The Department of Commerce and USDA recently released the American Broadband Initiative Milestones Report, which outlines the Trump Administration’s vision and actions to increase broadband access across rural America. More than 20 agencies are working together on this initiative to remove barriers, streamline processes, and use Federal funds to improve broadband availability and access, including the Interior Department. Among the key actions that the Administration is taking are (i) Preparing to deploy $600 million on an rural broadband pilot program (more information below), (ii) Mapping more than 7,000 Interior Department towers across America to help providers expand broadband service, and (iii) Streamlining the federal permitting process to develop broadband infrastructure.

More on the Rural Broadband Pilot Program

 In December, USDA Secretary Sonny Perdue announced that the United States Department of Agriculture (USDA) is offering up to $600 million in loans and grants to help build broadband infrastructure in rural America. Telecommunications companies, rural electric cooperatives and utilities, internet service providers and municipalities may apply for funding through USDA’s new ReConnect Program to connect rural areas that currently have insufficient broadband service.

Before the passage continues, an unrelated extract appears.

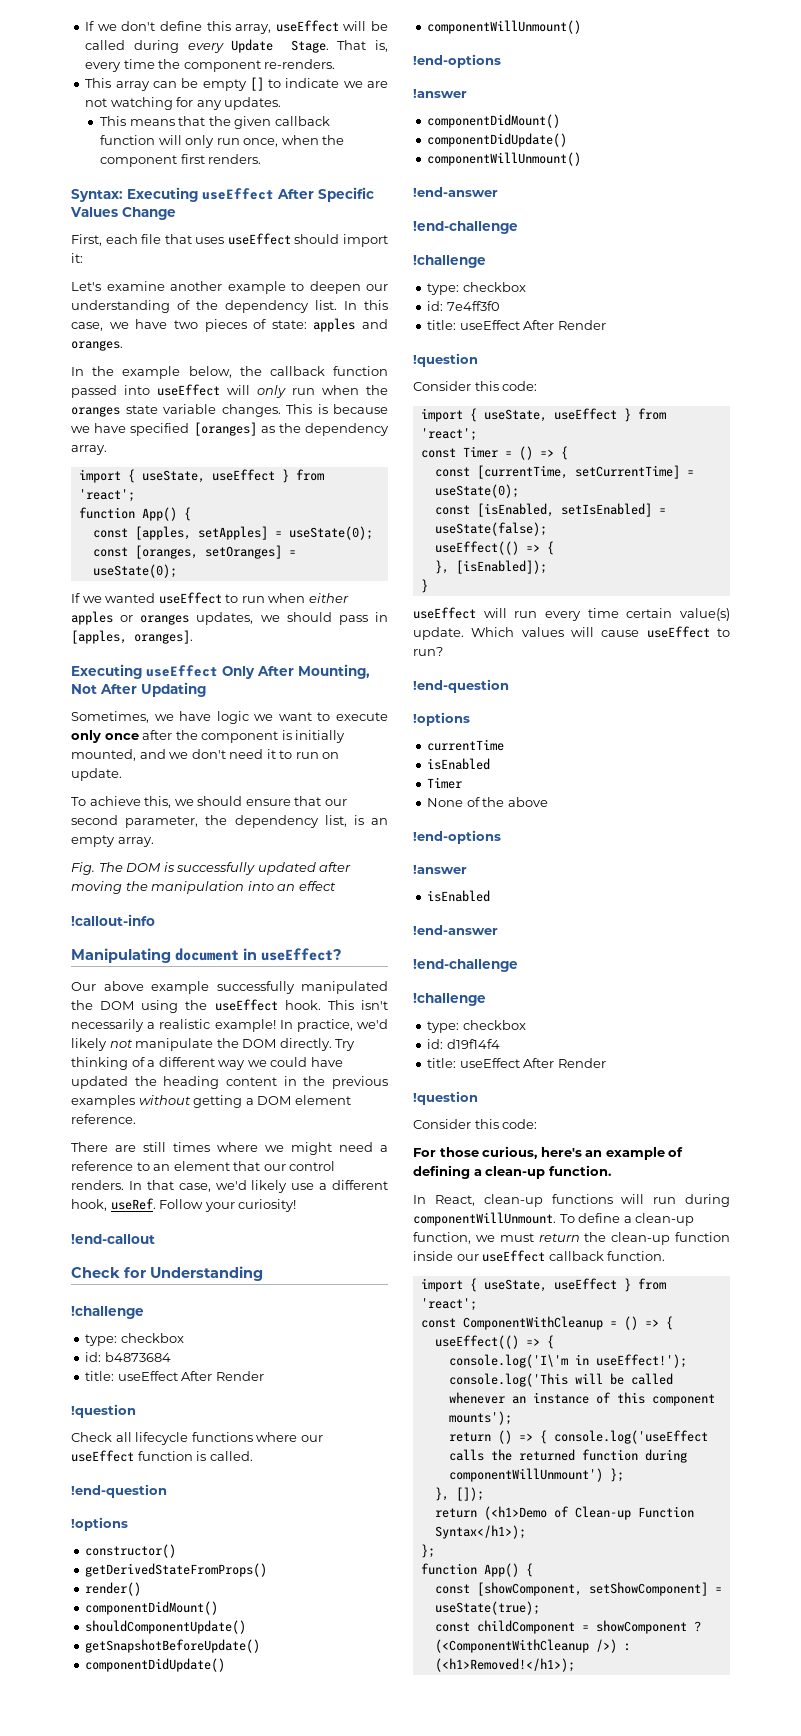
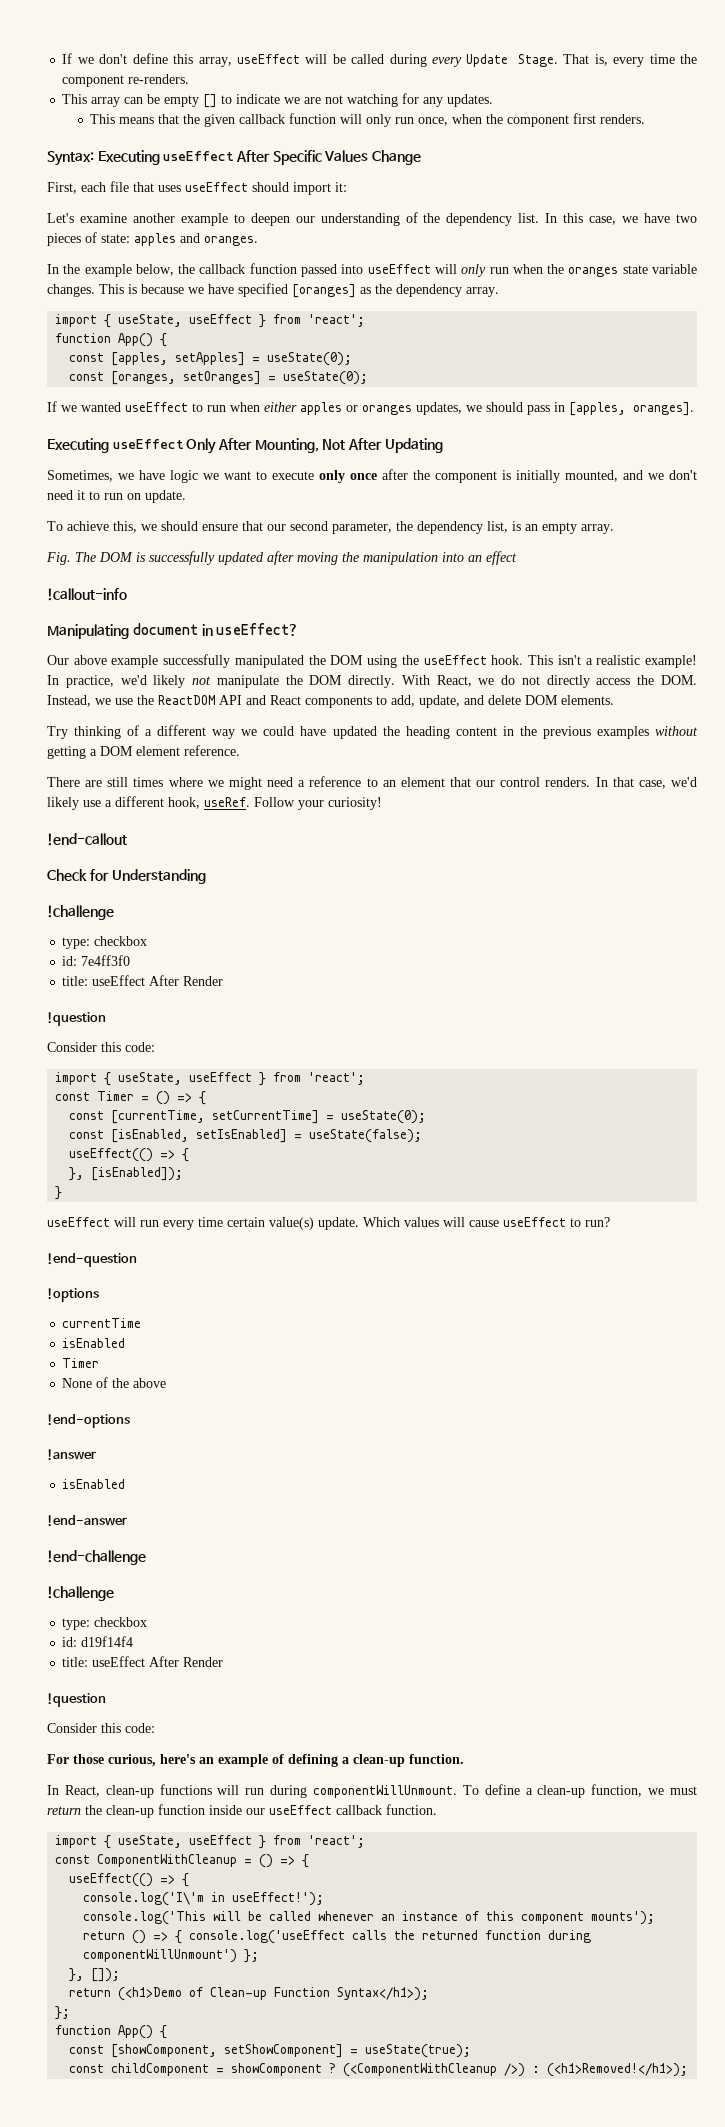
[71,1019,144,1032] necessarily -> (581, 660) none
(332, 1044) none -> [401,675,697,688] [47,695,614,708] With React, we do not directly access the DOM. Instead, we use the ReactDOM API and React components to add, update, and delete DOM elements. //
[85,1352,171,1362] [85,1371,264,1381] [71,1404,136,1418] [71,1432,323,1445] [71,1450,253,1462] [71,1484,167,1498] [71,1517,128,1531] [85,1544,177,1558] [85,1563,268,1577] [85,1582,142,1596] [85,1601,219,1615] [85,1620,247,1634] [85,1639,261,1653] [85,1658,226,1672] [427,20,582,34] [413,54,501,68] [413,89,467,98] [427,114,561,128] [427,133,568,147] [427,152,582,166] [413,187,498,197] [413,221,518,234] [413,255,486,268] [427,282,526,295] // id: b4873684 // title: useEffect After Render // !question // Check all lifecycle functions where our useEffect function is called. // !end-question // !options // constructor() // getDerivedStateFromProps() // render() // componentDidMount() // shouldComponentUpdate() // getSnapshotBeforeUpdate() // componentDidUpdate() // componentWillUnmount() // !end-options // !answer // componentDidMount() // componentDidUpdate() // componentWillUnmount() // !end-answer // !end-challenge // !challenge // type: checkbox -> (148, 941) none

USDA will make available approximately $200 million for grants (applications due to USDA by April 29), as well as $200 million for loan and grant combinations (applications due May 29), and $200 million for low-interest loans (applications due by June 28). For additional information, see page 64315 of the Dec. 14 Federal Register (PDF, 255 KB).

For more information, please visit USDA’s ReConnect Loan and Grant Program. You can find information there on how to apply for grants, eligible applicants, etc. 

More on Community Connect Grants

In addition to the ReConnect Loan and Grant Program, USDA also offers other grant programs, like Community Connect Grants, designed to help fund broadband deployment into rural communities where it is not yet economically viable for private sector providers to deliver service. More information on Community Connect Grants can be found here. Note that the Rural Utilities Service (RUS) will host webinars focused on the Community Connect Grant Program on February 26th from 2:00 to 3:00 pm EST and March 7th from 10:00 to 11:00 am EST. For more information see the Webinar flyer.

IV. Promoting Resiliency

The Administration understands how important it is to develop a continuously adaptive and holistic approach to mitigation and resilience.  In the face of the most complex and dynamic threats that the nation has seen in decades, it is imperative that we be able to anticipate potential disruptions and adapt to them before they cause harm to Americans.  Having just endured two of the worst years for natural disasters on record, we are faced with the effort of rebuilding disaster impacted communities in a way that will mitigate potential harm for decades to come.  To do so, we must harness the remarkable capabilities of our public, private, and non-governmental sectors towards a shared purpose of enhanced resilience while leveraging the resolve of the American people, using American materials, and American labor. 

State and local governments are uniquely equipped to be a galvanizing force towards this goal.  It will require foresight and planning to understand how to engage their communities in long term efforts addressing a variety of risks they face.

By promoting Pre-Disaster Mitigation and signing the Disaster Recovery Reform Act into law, a deliberate approach of addressing our vulnerabilities before disasters strike was made by President Trump.